Of course, as is true of most of this blog, I’m writing about this because I’ve allowed myself to fall into this trap numerous times.  I distinctly remember a while back when I’d promised my daughter that we’d play Uno (she always beats me), “as soon as Mommy is done with this email.”  Well, the emails dragged on, and finally, she asked me if I was ever going to be done.  My initial reaction was a welling-up of frustration and anger with her impatience, but as I looked up at her, I saw that she had been waiting over an hour and also, that she was still waiting patiently.  As I looked at her, I also saw how grown up she’s becoming (even though she’s only 6) and suddenly I felt guilty for a different reason.  I shut down my email, closed my laptop, and she beat me.  Twice. 

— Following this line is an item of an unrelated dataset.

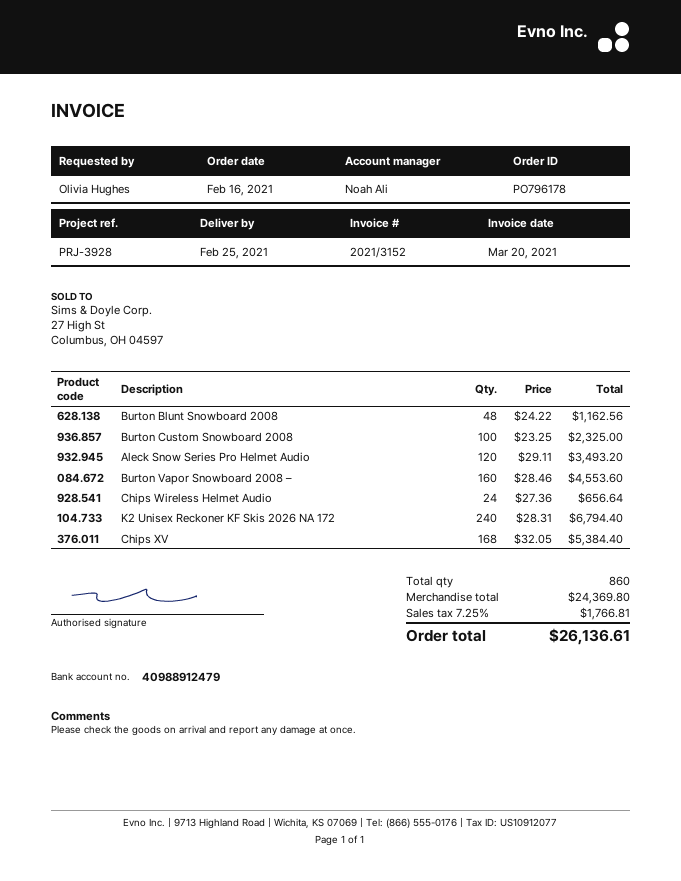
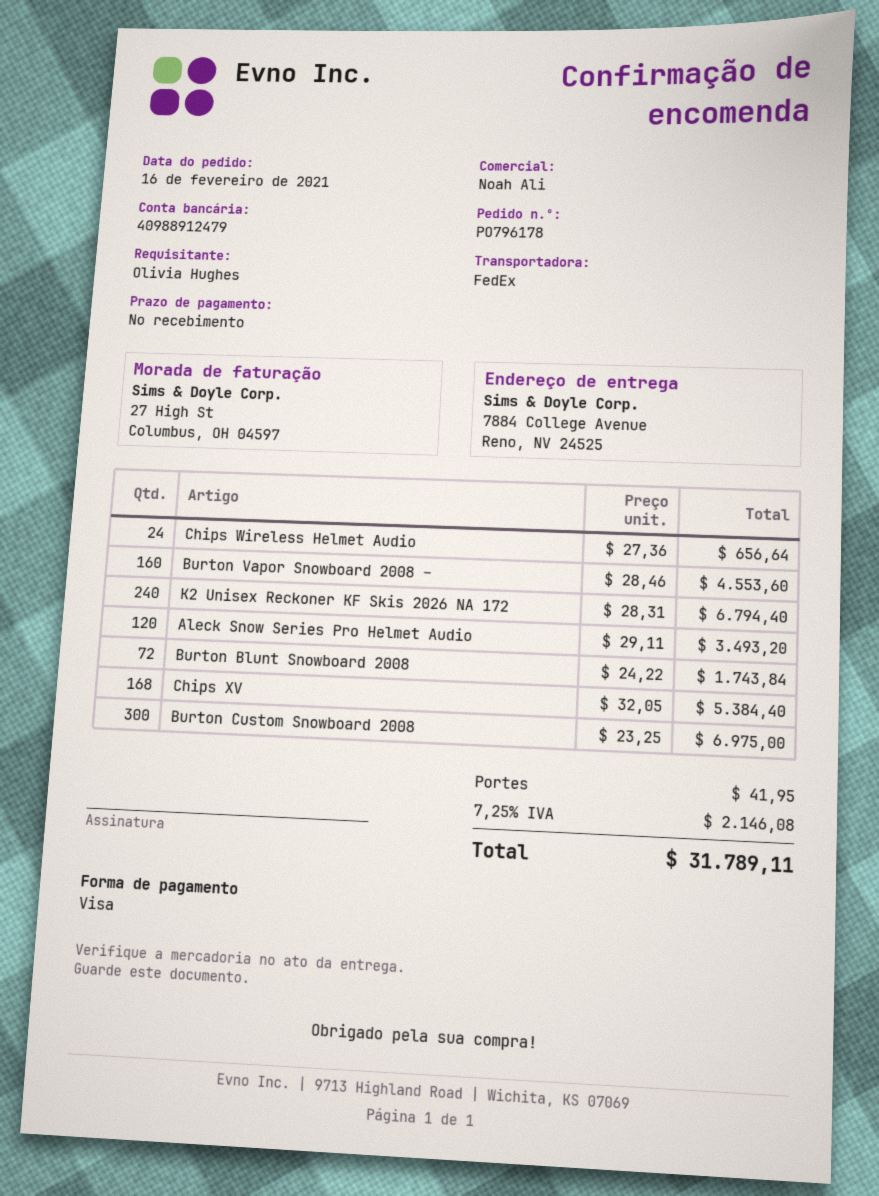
Burton Blunt Snowboard 2008: 48 x 24.22 = 1162.56 -> 72 x 24.22 = 1743.84
Burton Custom Snowboard 2008: 100 x 23.25 = 2325.00 -> 300 x 23.25 = 6975.00
shipping: none -> 41.95
tax: 7.25% = 1766.81 -> 7.25% = 2146.08
total: 26136.61 -> 31789.11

What was the guilt?  Before I know it, she and her brother will be grown and out of the house and I’ll be left with all the time in the world to do my email on the weekends.  Thankfully, I’m paying enough attention to re-focus my weekend energy into these wonderful kids and my best friend, my husband, to honor the balance that we all need between the stress of the week (work, school, homework, driving, etc.) and “us” time.  Too soon, we’ll be sending them off to college and wishing for a game of Uno.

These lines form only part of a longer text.